Windows Beginner ~4 min
  1. Open Network settings

    Press Windows + I to open Settings, then go to Network & internet. Select your active connection — Wi-Fi or Ethernet.

  2. Open the connection's properties

    Click your network name (Wi-Fi) or "Hardware properties" (Ethernet) to open its detail page.

  3. Edit the DNS server assignment

    Find "DNS server assignment", which will read Automatic (DHCP), and click the Edit button beside it.

  4. Switch to Manual and enable IPv4

    In the dropdown, choose Manual, then turn the IPv4 switch to On.

  5. Enter your DNS addresses

    Set Preferred DNS to 1.1.1.1 and Alternate DNS to 1.0.0.1 (or the resolver you chose from the speed test). For a family-safe option, use 1.1.1.3 and 1.0.0.3.

  6. Turn on encrypted DNS (optional)

    On Windows 11, set "DNS over HTTPS" to On (automatic template) to encrypt your lookups. Then click Save.

Why change your DNS on Windows

By default, Windows uses whatever DNS server your internet provider hands out, which is often slower or less private than the public alternatives. Switching takes a few minutes, costs nothing, and is completely reversible. A quicker resolver can shorten the delay before websites start loading — though it will not change your download speed.

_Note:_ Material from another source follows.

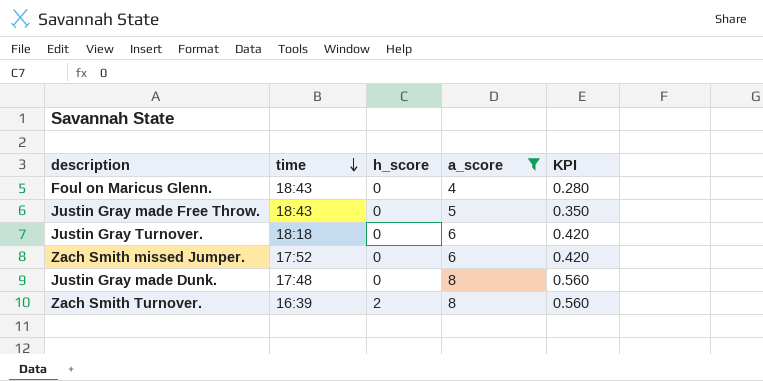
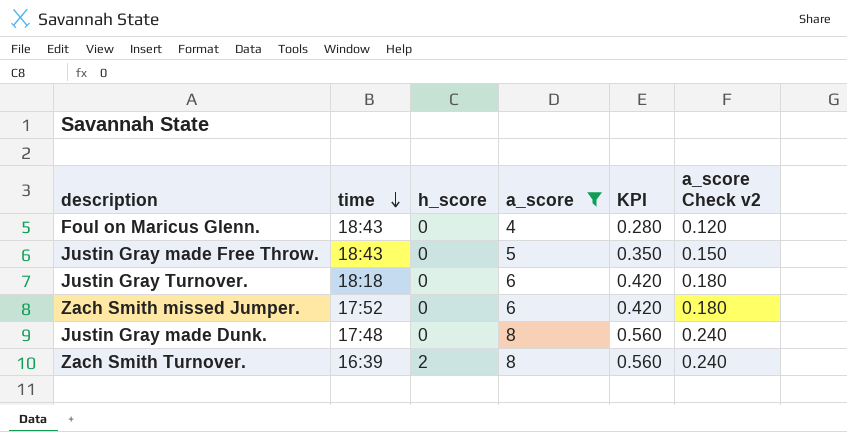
column a_score Check v2 | formula: none -> [a_score] * 0.03

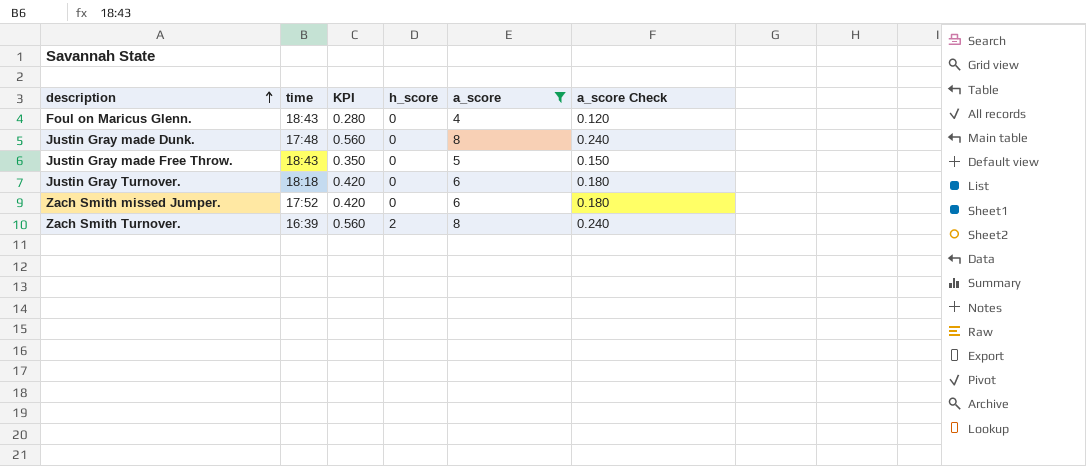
row order: time descending -> description ascending
column KPI | position: 5 -> 3
column name: a_score Check v2 -> a_score Check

Before you start, run the DNS speed test to see which resolver is fastest from your connection. Copy its primary and secondary addresses, then follow the steps above.

Windows 10: the Control Panel method

Windows 10 hides DNS settings in the classic Control Panel:

  1. Open Control Panel → Network and Internet → Network and Sharing Center.
  2. Select Change adapter settings, right-click your connection, and choose Properties.
  3. Select Internet Protocol Version 4 (TCP/IPv4) and click Properties.
  4. Choose Use the following DNS server addresses, enter 1.1.1.1 and 1.0.0.1, and click OK.

Repeat for Internet Protocol Version 6 (TCP/IPv6) with the IPv6 addresses if your network uses IPv6.

Verify it worked

Open Command Prompt and run:

ipconfig /all

Look for the DNS Servers line under your adapter — it should show the addresses you entered. To clear cached lookups so the change takes effect immediately, run:

ipconfig /flushdns

Then reload this page and run the speed test again. Your new resolver should appear at the top.

Turn on encrypted DNS (DNS-over-HTTPS)

Windows 11 can encrypt your DNS queries so others on your network cannot see which sites you look up. When you set the DNS server manually, choose On (automatic template) for DNS over HTTPS. Windows recognizes the major resolvers automatically. If your resolver is not recognized, select Manual template and paste its DoH URL.

Troubleshooting

  • A website won’t load. Revert DNS server assignment to Automatic (DHCP), save, and try a different resolver. A single site failing is almost always unrelated to DNS.
  • The setting won’t save. Make sure the IPv4 toggle is On before entering addresses, and that you typed the addresses without extra spaces.
  • No change in speed. DNS only affects the lookup step. If pages are still slow, the bottleneck is elsewhere — your connection, the site, or Wi-Fi signal.

Revert to your old settings

To undo everything, return to the same DNS screen, set the assignment back to Automatic (DHCP), and save. Windows will resume using your provider’s DNS immediately.